Sunday, September 30, 2012

10 Things Breastfeeding Advocates Need to Stop Saying.

In no way is this a "hate" blog about breastfeeding. I am all for breastfeeding and I am so glad that my son was able to get my colostrum before I dried up. I think breastfeeding is great, but I am in a lot of groups who do not have the best approach when trying to promote breastfeeding. I loved this article.


  • Breastfeeding is a choice. -- No, it’s not, actually. It only is to women who are able to lactate enough to exclusively feed their babies.

    It is not a choice. If it was a "choice" I would have breastfed my baby for at least a year. My milk came in, but I did not produce enough to feed my 10lb, 3oz baby.  I was lucky if I got 2 oz in a day.  My son never latched, so I bottle fed him the colostrum that I was able to extract. I do think that if he was not taken to the nursery and fed a bottle right away, I probably would have had much better luck.

  • Formula is poison. -- We have not engineered a product that completely mimics true breast milk. However, as each year goes by the quality of formula is improving. Calling it poison is ridiculous. Have babies had serious reactions to formula? Yes. The fact is that the chance of any allergy from mother’s milk is virtually non-existent (only in very rare conditions), but that still doesn’t justify calling formula poison. Formula saves lives in many circumstances around the world. I think that we need to be cautious of formula companies and how they are regulating their product. Just like a breastfeeding mother regulates what goes into her body when she is lactating.

    I HATE the response when mother's say that formula feeding is like feeding a baby a spoonful of sugar. Um No! Of course I am not debating the question if breast milk is better than formula because obviously Breast milk is better. 
  • Breast is best. -- Breast is biologically normal. There are many situations when it actually is not best for mother or baby.

    ^ I do not understand the argument here, but the slogan often is ANNOYING to hear. 
  • Formula feeding moms didn’t try hard enough. -- Really? I’m assuming the people who say this were able to breastfeed, or don’t have children. There is a reason that wet-nursing is still widely used in African villages (and developing countries around the world). Some human beings produce little or no milk to feed their infants.

    You seriously cannot state the above statement if you only know the mom through facebook! Like come on! You do not know their life and you do not know their struggles. 
  • I only judge moms who have never tried to breastfeed. -- How about don’t judge at all? There are some people who can’t breastfeed for a number or reasons: Women with double mastectomies, women who have adopted (yes, I clearly know this is a possibility, but it doesn’t mean everyone can or should try this), or women who are on medication for severe PPD. Then there are just some women and families where breastfeeding is never going to be a good option for them. And that is okay, too!
  • I am just stating the truth, they make themselves feel guilty, that isn’t my fault. -- With that logic it is no wonder breastfeeding has little support for the general public. Words hurt, you aren’t going to be winning any hearts by making someone feel like they have failed their child.

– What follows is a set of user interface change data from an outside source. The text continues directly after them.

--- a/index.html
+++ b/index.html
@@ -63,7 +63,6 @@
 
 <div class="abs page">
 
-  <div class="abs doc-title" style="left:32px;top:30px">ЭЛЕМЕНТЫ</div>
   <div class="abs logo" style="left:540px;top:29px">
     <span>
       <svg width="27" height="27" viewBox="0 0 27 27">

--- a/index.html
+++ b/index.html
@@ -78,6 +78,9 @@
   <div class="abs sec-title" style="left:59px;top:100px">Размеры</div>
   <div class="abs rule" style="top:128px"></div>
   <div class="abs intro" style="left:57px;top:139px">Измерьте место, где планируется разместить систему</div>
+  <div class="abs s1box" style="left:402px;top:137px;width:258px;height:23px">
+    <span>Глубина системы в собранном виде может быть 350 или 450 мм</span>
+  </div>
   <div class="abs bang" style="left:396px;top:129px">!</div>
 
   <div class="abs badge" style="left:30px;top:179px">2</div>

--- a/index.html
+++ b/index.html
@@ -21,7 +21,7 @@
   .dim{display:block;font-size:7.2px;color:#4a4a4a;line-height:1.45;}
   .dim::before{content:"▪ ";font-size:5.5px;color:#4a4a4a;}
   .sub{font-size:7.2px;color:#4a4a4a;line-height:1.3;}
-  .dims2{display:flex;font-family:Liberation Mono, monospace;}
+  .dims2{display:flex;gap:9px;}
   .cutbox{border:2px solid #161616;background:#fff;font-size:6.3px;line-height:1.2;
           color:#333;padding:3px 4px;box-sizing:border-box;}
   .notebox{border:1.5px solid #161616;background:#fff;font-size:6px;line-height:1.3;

     You catch more flies with honey than you do with vinegar.
  • If they cared more about their children they would try harder. -- No, if they cared about their children they are going to be making the right choice to keep the entire family (including mom) happy and healthy. That sometimes means taking breastfeeding out of the equation -- whether they produced milk or tirelessly tried and finally laid it to rest without results.

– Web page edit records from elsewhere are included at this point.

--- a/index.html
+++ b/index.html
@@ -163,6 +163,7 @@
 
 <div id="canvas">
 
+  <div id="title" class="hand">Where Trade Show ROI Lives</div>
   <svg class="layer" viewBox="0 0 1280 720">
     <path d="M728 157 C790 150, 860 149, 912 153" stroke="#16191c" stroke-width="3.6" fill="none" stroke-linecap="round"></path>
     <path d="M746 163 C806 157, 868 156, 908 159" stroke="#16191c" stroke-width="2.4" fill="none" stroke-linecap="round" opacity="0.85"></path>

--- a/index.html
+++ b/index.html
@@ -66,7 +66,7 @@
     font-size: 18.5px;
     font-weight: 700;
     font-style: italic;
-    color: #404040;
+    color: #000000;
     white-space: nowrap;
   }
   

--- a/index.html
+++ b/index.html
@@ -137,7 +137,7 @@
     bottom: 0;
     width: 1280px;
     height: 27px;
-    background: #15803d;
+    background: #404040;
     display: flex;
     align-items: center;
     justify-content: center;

     No one is going to tell me I didn't try hard enough. No one knows how hard I tried except my mother and sister.
  • Domperidome is all you need if you *really* aren’t producing milk. -- No, it definitely can increase supply, but it doesn’t mean it will work for your biology. Plus, some women aren’t comfortable taking this prescription. Trust your instincts.
  • I just think formula feeding moms are lazy. -- And I just think you’re an asshole.

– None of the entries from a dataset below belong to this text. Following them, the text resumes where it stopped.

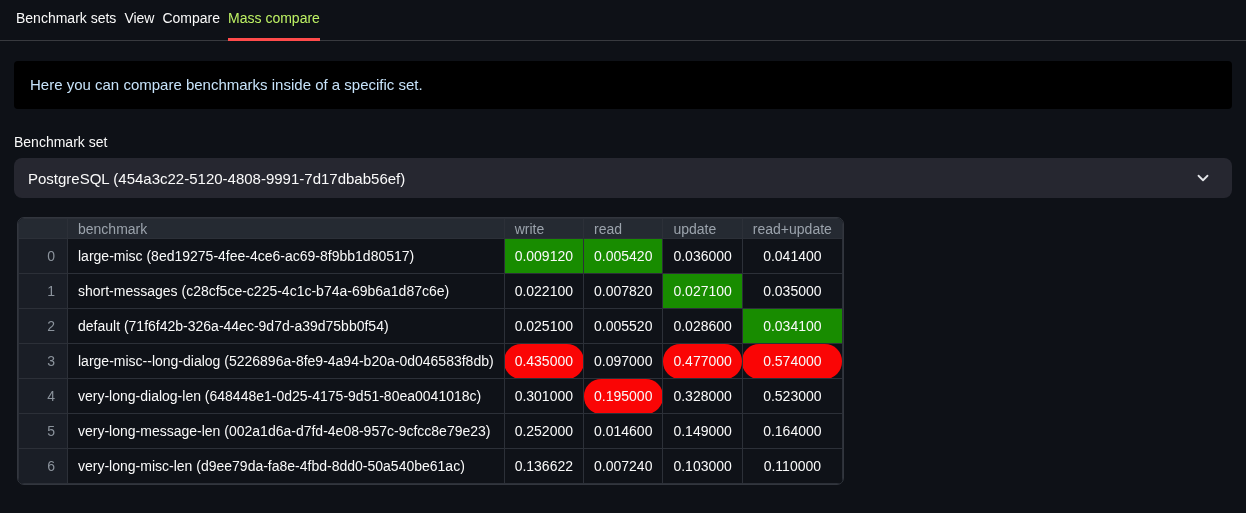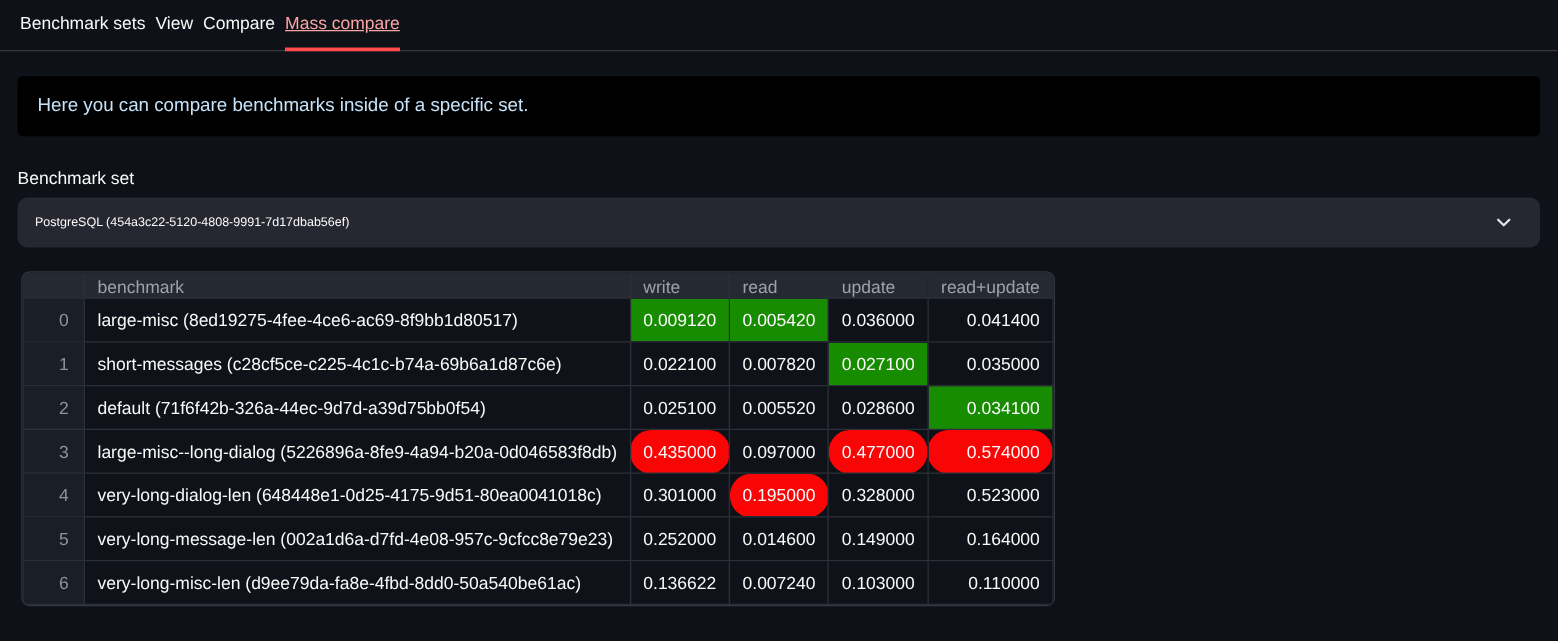--- a/index.html
+++ b/index.html
@@ -26,7 +26,7 @@
     margin-bottom: -1px;
     white-space: nowrap;
   }
-  .tab.active { color: #fca5a5; border-bottom-color: #ff4b4b; text-decoration: underline; }
+  .tab.active { color: #bef264; border-bottom-color: #ff4b4b; }
 
   
   .content { padding: 0 14px; }

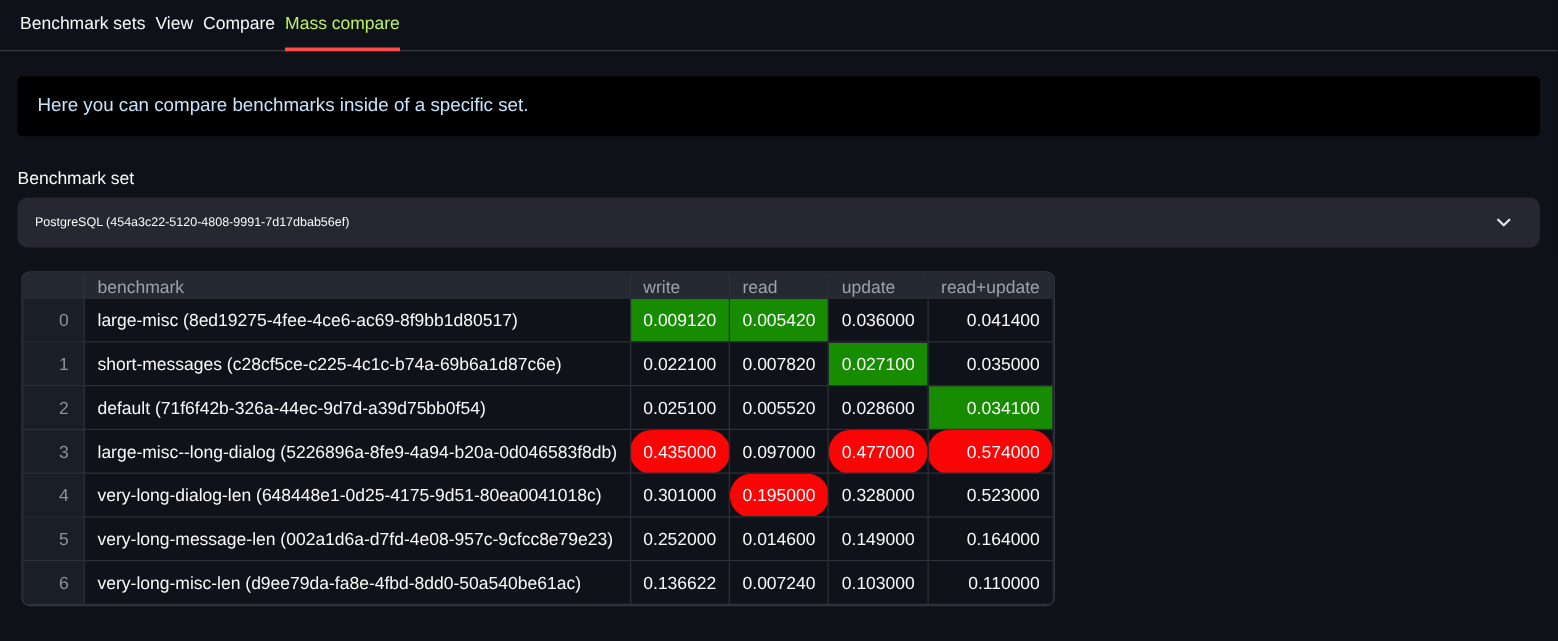--- a/index.html
+++ b/index.html
@@ -56,7 +56,7 @@
     padding: 0 14px;
     cursor: pointer;
   }
-  .selectbox .value { font-size: 10px; color: #fafafa; flex: 1; }
+  .selectbox .value { font-size: 15px; color: #fafafa; flex: 1; }
   .selectbox .chev { width: 18px; height: 18px; margin-right: 6px; }
 
   

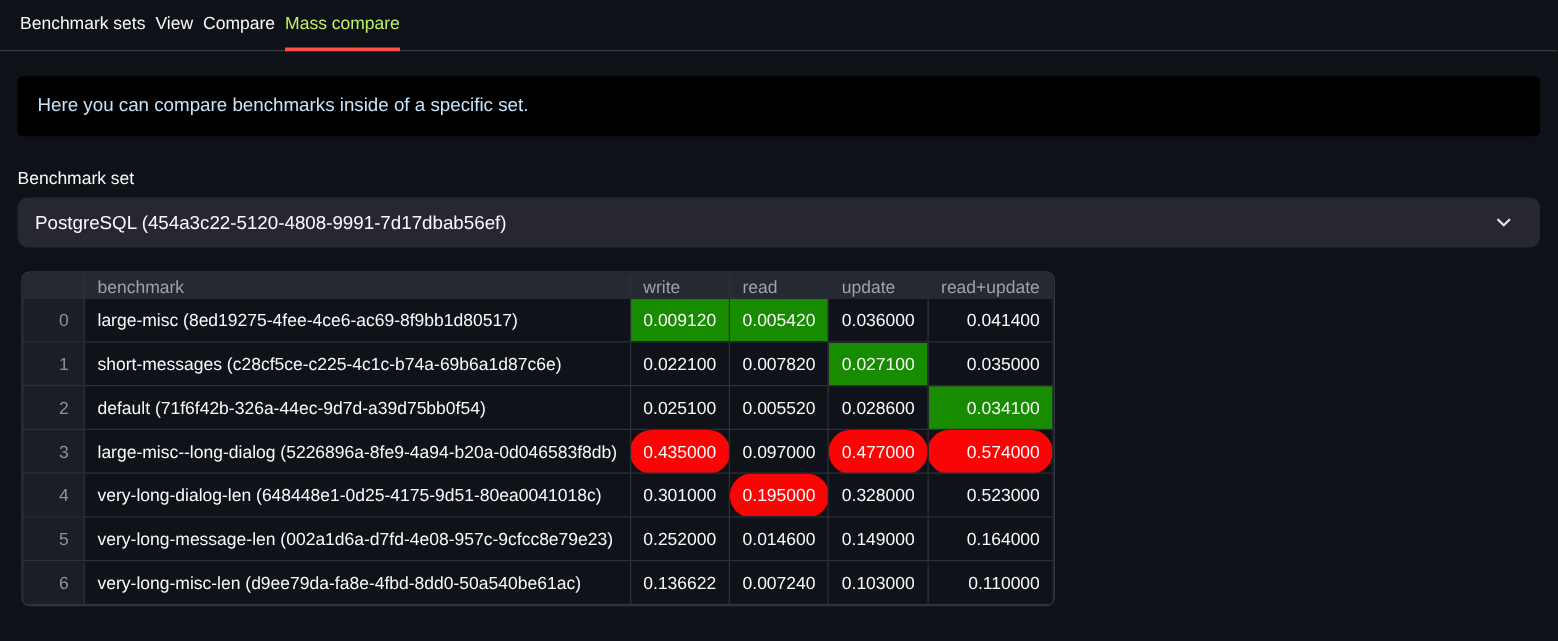--- a/index.html
+++ b/index.html
@@ -98,7 +98,7 @@
   }
   td { background: #0f1218; color: #fafafa; }
   td.bench { text-align: left; }
-  td.num { text-align: right; }
+  td.num { text-align: center; }
   td.hl-green { background: #188c00; }
   td.hl-red   { background: #fa0505; border-radius: 17px; }
 </style>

    Well, I think breastfeeding moms who judge, judge, judge are complete bitches. If you see a mom formula feeding, does seeing her feed her baby explain her breastfeeding struggles? Maybe she couldn't produce milk? maybe she didn't want to breastfeed! maybe she tried and tried and couldn't even get an ounce? It doesn't matter to me, the baby is being fed and that is all that matters. 
  • Breastfed babies are smarter. First off, there are many extremely intelligent people I personally know that were formula fed. More importantly, the studies that have been done on this are still not totally conclusive. There has been a link to an “extended” duration of breastfeeding an significantly higher test scores. However, the mothers of these children all were of an older age and came from similar socioeconomic backgrounds. I think the studies are important and valid, but I also think this isn’t something that would be healthy to mention to a mother that formula feeds her child. 

    This could be true. I am not debating, but this could be point when talking to a mother about breastfeeding. My son only received colostrum, but is one of the 3, 3 year olds who was moved up this year to the 4/5 year old class. I think it also has to do with the type of teaching instruction you have set up at home. Learning begins at home.